The first batch of 60 of SpaceX’s flying routers for its nascent Starlink broadband service blasted off at 10:19 p.m. PT Wednesday (1:19 a.m. Thursday in Florida) from Cape Canaveral Space Force Station. The first-stage booster landed on the droneship Of Course I Still Love You in the Atlantic eight minutes later, and SpaceX confirmed the deployment of the satellites nearly an hour after that.
Meanwhile, a separate batch of Starlinks is loaded on a Falcon 9 at Kennedy Space Center. This mission was originally set to blast off Monday but has been postponed a few times and is now slated for 1:31 a.m. PT (4:31 a.m. ET) Sunday. For a moment, this launch was scheduled for just a few hours after the Wednesday night launch, and everything seemed set for one very busy night at Cape Canaveral.
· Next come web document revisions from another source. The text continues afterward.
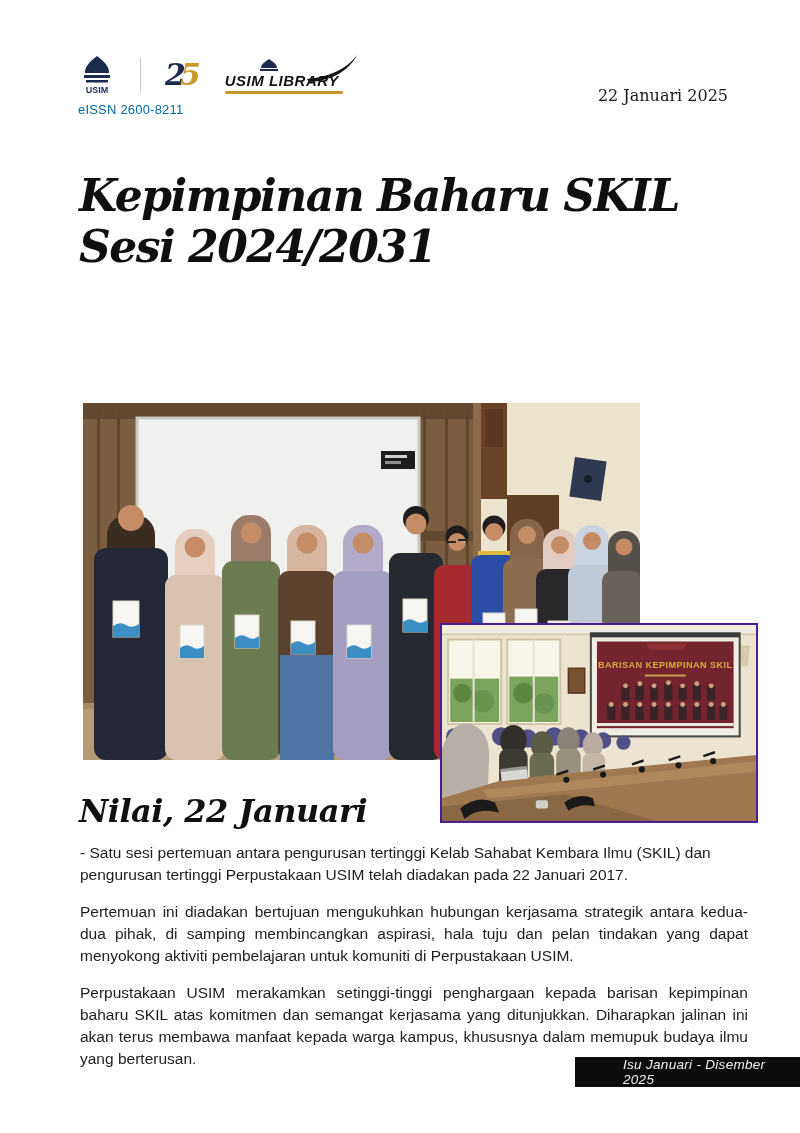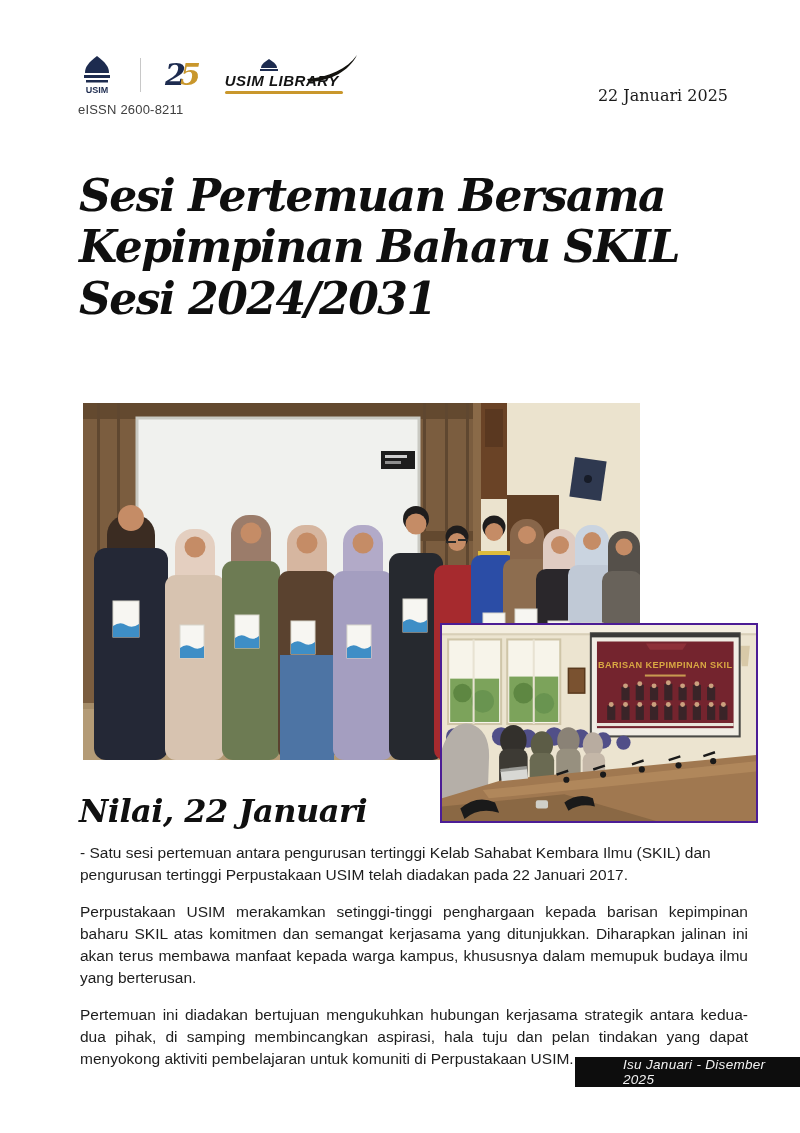"eISSN 2600-8211" .issn { color: #404040 -> #0369a1 }
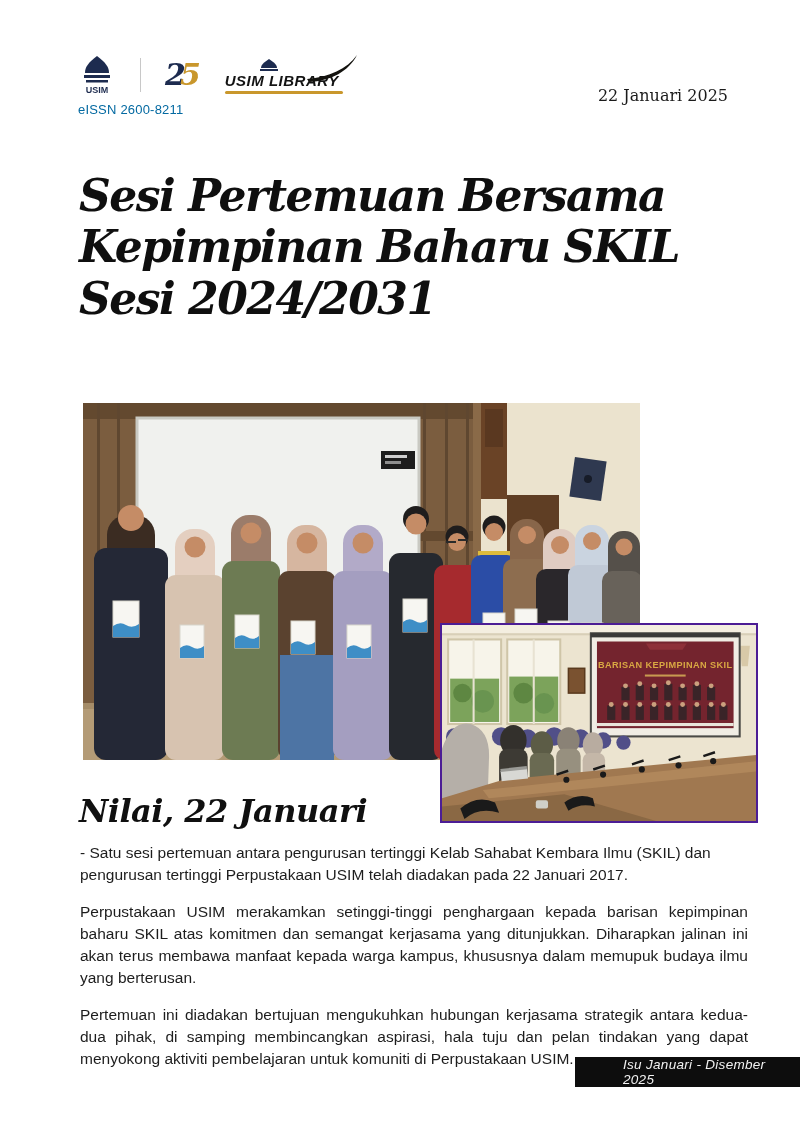"Sesi Pertemuan Bersama" span { html: <span>Sesi Pertemuan Bersama</span> -> none }
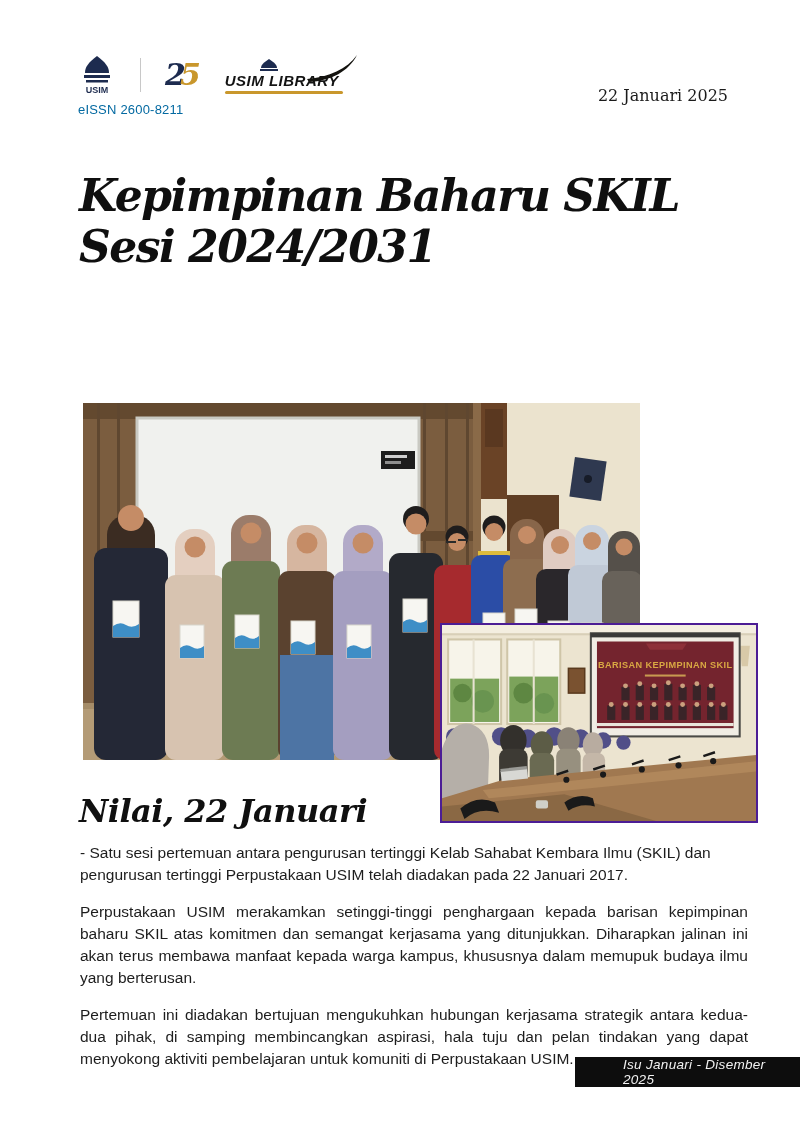"Perpustakaan USIM merakamkan" p.just { order: before "Pertemuan ini diadakan bertujuan" -> after "Pertemuan ini diadakan bertujuan" }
But on Wednesday, SpaceX announced it was pushing the Kennedy Space Center launch back to Friday morning “to allow additional time for pre-launch checks.” It has since been delayed one more time to Sunday.
The two missions represent the 18th and 19th Starlink launches overall.
SpaceX has long been working toward upping the pace of its launches. Musk has said he’d eventually like to see his rockets landed and turned around for another launch within 24 hours. Of course, he’s talking about a single booster there, and this week’s missions involve two separate boosters. Nonetheless, pulling off two missions back to back from Cape Canaveral while also managing the SN9 launch situation in Texas is yet another test of the company’s overall operational capacity.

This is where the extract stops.